### Try it
Copy every entry below exactly as it appears, leaving out the images.

### Record extracts
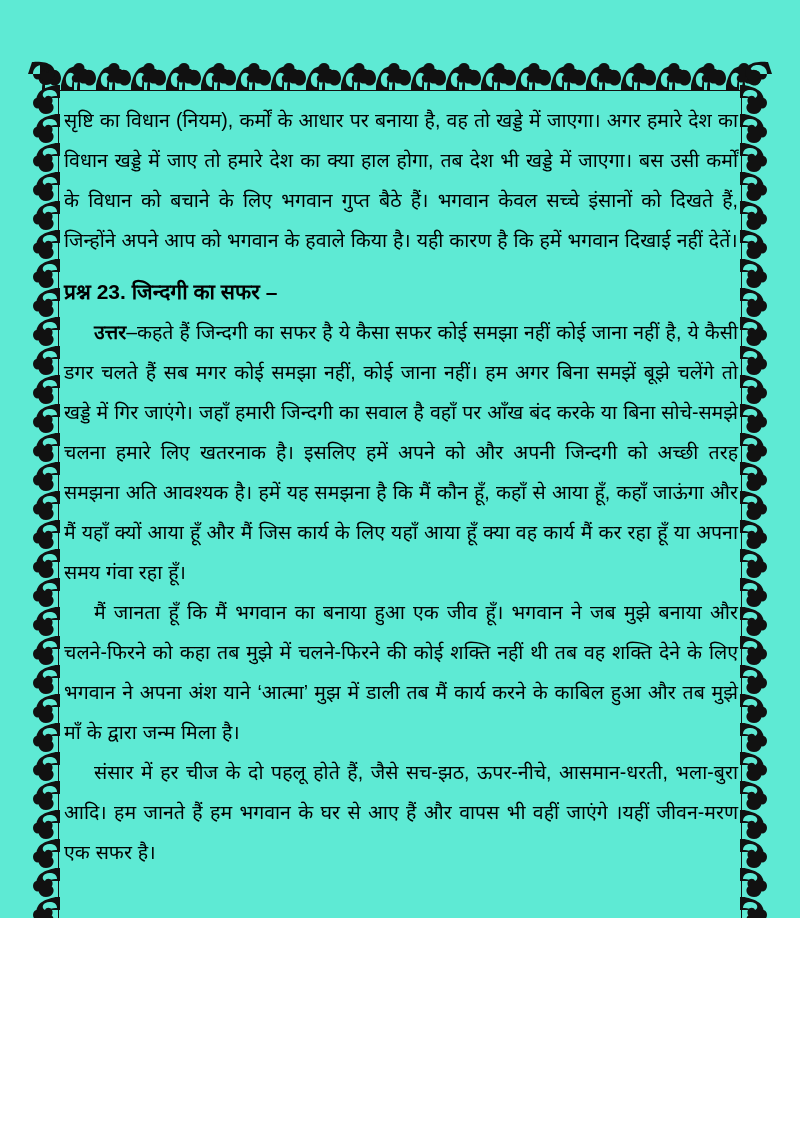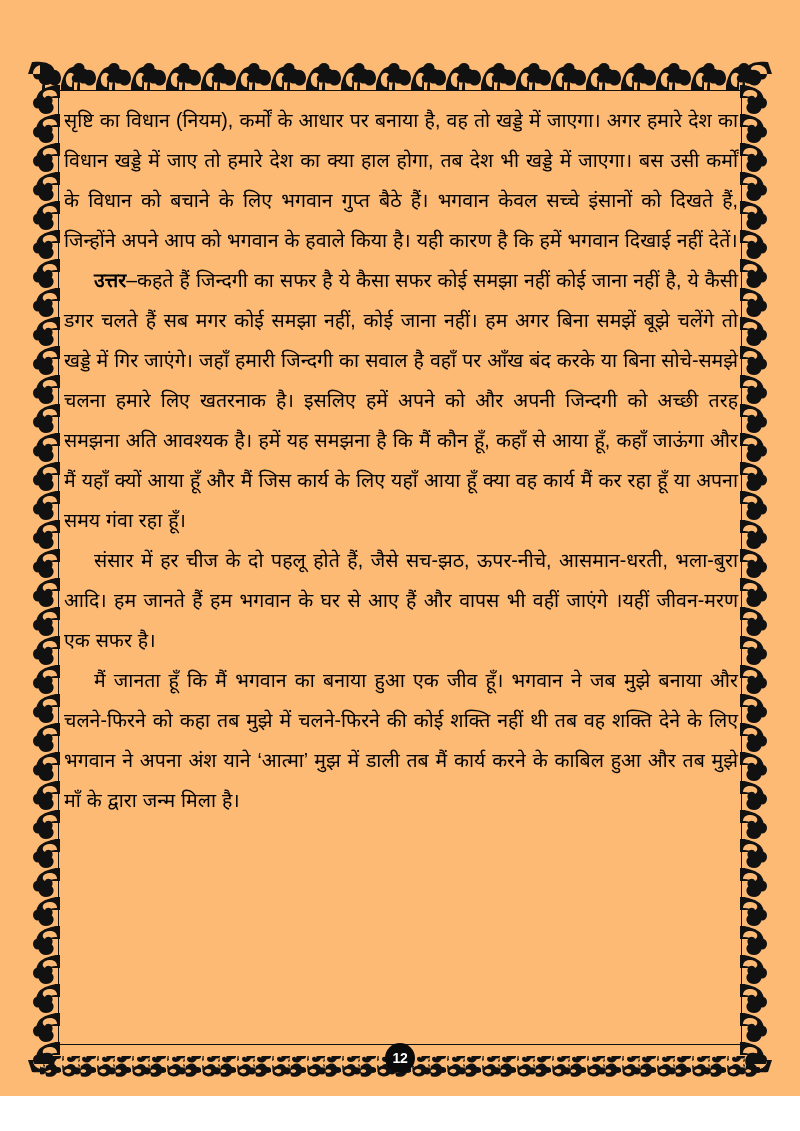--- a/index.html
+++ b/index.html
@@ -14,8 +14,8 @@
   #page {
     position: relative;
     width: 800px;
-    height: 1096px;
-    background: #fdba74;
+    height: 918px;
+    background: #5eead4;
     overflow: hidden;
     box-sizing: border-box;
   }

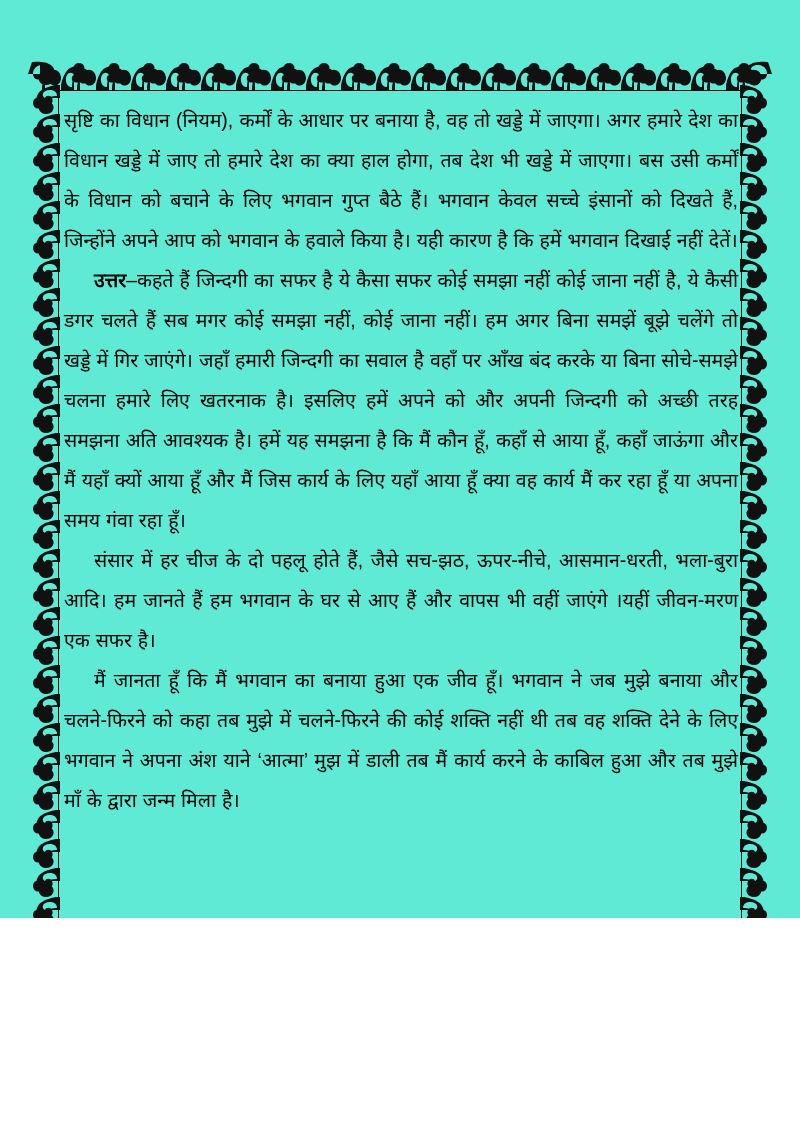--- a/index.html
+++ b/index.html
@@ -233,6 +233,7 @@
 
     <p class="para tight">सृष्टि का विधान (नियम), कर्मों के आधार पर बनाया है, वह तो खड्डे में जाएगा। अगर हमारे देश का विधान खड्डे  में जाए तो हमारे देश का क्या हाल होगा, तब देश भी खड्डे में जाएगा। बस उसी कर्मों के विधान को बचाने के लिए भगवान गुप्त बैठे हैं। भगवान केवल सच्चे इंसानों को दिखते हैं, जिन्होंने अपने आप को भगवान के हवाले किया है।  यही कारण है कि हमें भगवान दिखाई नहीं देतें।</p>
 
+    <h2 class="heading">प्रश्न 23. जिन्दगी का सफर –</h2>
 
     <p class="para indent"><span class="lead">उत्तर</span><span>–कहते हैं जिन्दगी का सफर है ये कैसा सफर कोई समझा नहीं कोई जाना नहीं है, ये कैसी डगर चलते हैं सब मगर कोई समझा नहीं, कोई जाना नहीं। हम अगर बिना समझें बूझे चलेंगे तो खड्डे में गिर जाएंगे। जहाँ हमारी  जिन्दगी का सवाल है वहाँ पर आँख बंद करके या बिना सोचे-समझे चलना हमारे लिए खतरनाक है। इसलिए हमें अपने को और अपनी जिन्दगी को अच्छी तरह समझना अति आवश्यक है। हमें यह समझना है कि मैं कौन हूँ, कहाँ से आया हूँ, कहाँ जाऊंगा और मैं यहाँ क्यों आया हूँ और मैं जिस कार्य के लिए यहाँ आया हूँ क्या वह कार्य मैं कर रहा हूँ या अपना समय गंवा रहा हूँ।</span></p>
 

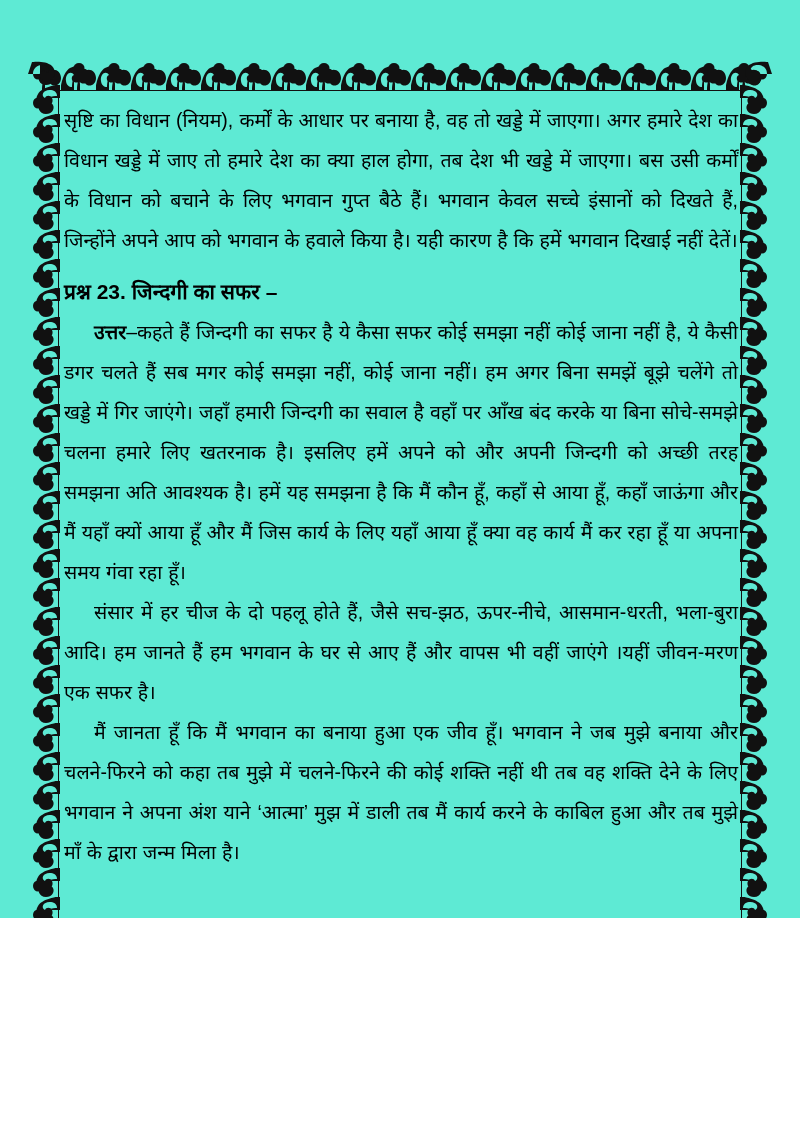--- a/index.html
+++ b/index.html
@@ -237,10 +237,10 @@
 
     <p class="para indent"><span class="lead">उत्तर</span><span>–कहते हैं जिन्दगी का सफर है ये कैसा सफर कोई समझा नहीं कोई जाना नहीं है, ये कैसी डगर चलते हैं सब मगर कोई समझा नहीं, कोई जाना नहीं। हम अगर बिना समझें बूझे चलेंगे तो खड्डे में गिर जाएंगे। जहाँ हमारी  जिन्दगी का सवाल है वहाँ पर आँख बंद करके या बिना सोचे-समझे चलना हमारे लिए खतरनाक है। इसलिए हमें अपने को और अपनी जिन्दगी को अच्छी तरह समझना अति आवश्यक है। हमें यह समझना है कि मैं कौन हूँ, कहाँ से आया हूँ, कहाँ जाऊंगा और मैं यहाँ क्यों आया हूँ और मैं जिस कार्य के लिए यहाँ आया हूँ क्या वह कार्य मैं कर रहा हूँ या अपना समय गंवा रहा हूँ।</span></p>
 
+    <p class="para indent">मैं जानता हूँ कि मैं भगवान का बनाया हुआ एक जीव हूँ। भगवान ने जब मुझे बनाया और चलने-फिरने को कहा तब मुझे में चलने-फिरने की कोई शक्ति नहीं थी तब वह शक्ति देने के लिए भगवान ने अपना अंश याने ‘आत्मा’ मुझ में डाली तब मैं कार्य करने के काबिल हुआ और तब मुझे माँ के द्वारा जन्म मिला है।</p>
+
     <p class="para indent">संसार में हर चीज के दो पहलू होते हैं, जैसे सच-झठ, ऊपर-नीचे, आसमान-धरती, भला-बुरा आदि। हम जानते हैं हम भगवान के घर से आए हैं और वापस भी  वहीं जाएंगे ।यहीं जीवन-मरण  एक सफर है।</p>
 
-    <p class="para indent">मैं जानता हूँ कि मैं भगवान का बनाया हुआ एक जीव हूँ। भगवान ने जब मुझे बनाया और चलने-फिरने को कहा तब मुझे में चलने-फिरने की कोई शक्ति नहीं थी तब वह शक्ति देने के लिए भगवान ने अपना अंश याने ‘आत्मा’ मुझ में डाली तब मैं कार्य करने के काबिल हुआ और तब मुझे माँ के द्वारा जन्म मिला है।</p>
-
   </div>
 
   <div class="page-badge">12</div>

### Task solution
--- a/index.html
+++ b/index.html
@@ -14,8 +14,8 @@
   #page {
     position: relative;
     width: 800px;
-    height: 1096px;
-    background: #fdba74;
+    height: 918px;
+    background: #5eead4;
     overflow: hidden;
     box-sizing: border-box;
   }

--- a/index.html
+++ b/index.html
@@ -233,6 +233,7 @@
 
     <p class="para tight">सृष्टि का विधान (नियम), कर्मों के आधार पर बनाया है, वह तो खड्डे में जाएगा। अगर हमारे देश का विधान खड्डे  में जाए तो हमारे देश का क्या हाल होगा, तब देश भी खड्डे में जाएगा। बस उसी कर्मों के विधान को बचाने के लिए भगवान गुप्त बैठे हैं। भगवान केवल सच्चे इंसानों को दिखते हैं, जिन्होंने अपने आप को भगवान के हवाले किया है।  यही कारण है कि हमें भगवान दिखाई नहीं देतें।</p>
 
+    <h2 class="heading">प्रश्न 23. जिन्दगी का सफर –</h2>
 
     <p class="para indent"><span class="lead">उत्तर</span><span>–कहते हैं जिन्दगी का सफर है ये कैसा सफर कोई समझा नहीं कोई जाना नहीं है, ये कैसी डगर चलते हैं सब मगर कोई समझा नहीं, कोई जाना नहीं। हम अगर बिना समझें बूझे चलेंगे तो खड्डे में गिर जाएंगे। जहाँ हमारी  जिन्दगी का सवाल है वहाँ पर आँख बंद करके या बिना सोचे-समझे चलना हमारे लिए खतरनाक है। इसलिए हमें अपने को और अपनी जिन्दगी को अच्छी तरह समझना अति आवश्यक है। हमें यह समझना है कि मैं कौन हूँ, कहाँ से आया हूँ, कहाँ जाऊंगा और मैं यहाँ क्यों आया हूँ और मैं जिस कार्य के लिए यहाँ आया हूँ क्या वह कार्य मैं कर रहा हूँ या अपना समय गंवा रहा हूँ।</span></p>
 

--- a/index.html
+++ b/index.html
@@ -237,10 +237,10 @@
 
     <p class="para indent"><span class="lead">उत्तर</span><span>–कहते हैं जिन्दगी का सफर है ये कैसा सफर कोई समझा नहीं कोई जाना नहीं है, ये कैसी डगर चलते हैं सब मगर कोई समझा नहीं, कोई जाना नहीं। हम अगर बिना समझें बूझे चलेंगे तो खड्डे में गिर जाएंगे। जहाँ हमारी  जिन्दगी का सवाल है वहाँ पर आँख बंद करके या बिना सोचे-समझे चलना हमारे लिए खतरनाक है। इसलिए हमें अपने को और अपनी जिन्दगी को अच्छी तरह समझना अति आवश्यक है। हमें यह समझना है कि मैं कौन हूँ, कहाँ से आया हूँ, कहाँ जाऊंगा और मैं यहाँ क्यों आया हूँ और मैं जिस कार्य के लिए यहाँ आया हूँ क्या वह कार्य मैं कर रहा हूँ या अपना समय गंवा रहा हूँ।</span></p>
 
+    <p class="para indent">मैं जानता हूँ कि मैं भगवान का बनाया हुआ एक जीव हूँ। भगवान ने जब मुझे बनाया और चलने-फिरने को कहा तब मुझे में चलने-फिरने की कोई शक्ति नहीं थी तब वह शक्ति देने के लिए भगवान ने अपना अंश याने ‘आत्मा’ मुझ में डाली तब मैं कार्य करने के काबिल हुआ और तब मुझे माँ के द्वारा जन्म मिला है।</p>
+
     <p class="para indent">संसार में हर चीज के दो पहलू होते हैं, जैसे सच-झठ, ऊपर-नीचे, आसमान-धरती, भला-बुरा आदि। हम जानते हैं हम भगवान के घर से आए हैं और वापस भी  वहीं जाएंगे ।यहीं जीवन-मरण  एक सफर है।</p>
 
-    <p class="para indent">मैं जानता हूँ कि मैं भगवान का बनाया हुआ एक जीव हूँ। भगवान ने जब मुझे बनाया और चलने-फिरने को कहा तब मुझे में चलने-फिरने की कोई शक्ति नहीं थी तब वह शक्ति देने के लिए भगवान ने अपना अंश याने ‘आत्मा’ मुझ में डाली तब मैं कार्य करने के काबिल हुआ और तब मुझे माँ के द्वारा जन्म मिला है।</p>
-
   </div>
 
   <div class="page-badge">12</div>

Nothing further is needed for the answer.